To quantify small airways obstruction, the researchers used a dataset of 36,446 capnograms from the 85 patients in the study.
“We can use these digital biomarkers to do a little bit of machine learning,” Broomfield said.
Using features from the capnograms of 82% of the patients, the researchers trained the XGBoost explainable machine learning classifier to distinguish percent-predicted FEF25-75 totals of less than 50% from those totals of 50% and higher.
“This is a commonly used biometric definition of small airways obstruction,” Broomfield said. “And this classifier was strong.”
The researchers then tested the classifier with 10 capnograms from each of the remaining 18% of patients.
The model had a 93% area under the receiver operating characteristic curve, 95% sensitivity, 76% specificity, 88.8% positive predictive value and 88.4% negative predictive value.
“The machine learning model actually gives us a prediction probability,” Broomfield said. “This is a probability of small airways disease.”
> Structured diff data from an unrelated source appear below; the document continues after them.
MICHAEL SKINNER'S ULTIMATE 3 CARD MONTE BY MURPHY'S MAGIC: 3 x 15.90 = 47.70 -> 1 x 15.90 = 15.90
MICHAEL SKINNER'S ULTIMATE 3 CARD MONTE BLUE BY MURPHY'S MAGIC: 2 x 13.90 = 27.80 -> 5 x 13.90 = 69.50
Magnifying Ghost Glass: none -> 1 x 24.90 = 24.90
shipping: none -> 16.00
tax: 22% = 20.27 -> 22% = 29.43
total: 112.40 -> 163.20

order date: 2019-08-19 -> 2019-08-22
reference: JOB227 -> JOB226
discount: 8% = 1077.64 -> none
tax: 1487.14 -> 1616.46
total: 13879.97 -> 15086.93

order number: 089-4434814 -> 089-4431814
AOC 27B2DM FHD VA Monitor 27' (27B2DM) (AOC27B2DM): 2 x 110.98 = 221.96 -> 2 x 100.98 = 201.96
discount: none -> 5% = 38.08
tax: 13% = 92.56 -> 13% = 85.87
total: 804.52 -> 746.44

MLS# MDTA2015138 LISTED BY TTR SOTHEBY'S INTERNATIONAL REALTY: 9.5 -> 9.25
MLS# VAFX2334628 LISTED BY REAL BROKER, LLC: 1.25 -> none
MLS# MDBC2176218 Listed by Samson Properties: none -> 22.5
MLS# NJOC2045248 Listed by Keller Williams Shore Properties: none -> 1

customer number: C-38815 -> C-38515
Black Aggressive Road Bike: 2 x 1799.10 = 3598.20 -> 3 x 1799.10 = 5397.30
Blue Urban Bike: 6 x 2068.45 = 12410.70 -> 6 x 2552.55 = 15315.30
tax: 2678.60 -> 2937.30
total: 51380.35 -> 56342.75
When the researchers plotted the average machine learning model prediction probability output per participant against the average percent-predicted FEF25-75 per patient, the Pearson’s product moment correlation coefficient between these variables was –0.902.
Overall, the researchers said, the machine model’s probability output inversely correlated with percent-predicted FEF25-75.
Broomfield cautioned that these findings are limited because they came from a cohort of patients who solely had asthma from a couple of regions with restricted demographics in the U.K.
“Ensuring generalizability amongst a more diverse group and in different disease cohorts will be the focus of future reports,” he said.
But based on these findings, the researchers concluded that the application of machine learning techniques to processed capnography signals could yield accurate indicators of small airways disease among patients with asthma.
“Thus, it could be used as an effort independent, accurate, rapid point-of-care test that identifies small airways disease and subtype asthma disparity,” Broomfield said.
The researchers also are investigating whether the system could be used to assess whether biologic therapies can eliminate mucus plugging in the very small airways of patients with asthma, he added, along with assessing correlations between the system’s findings and forced oscillometry and fractional exhaled nitric oxide.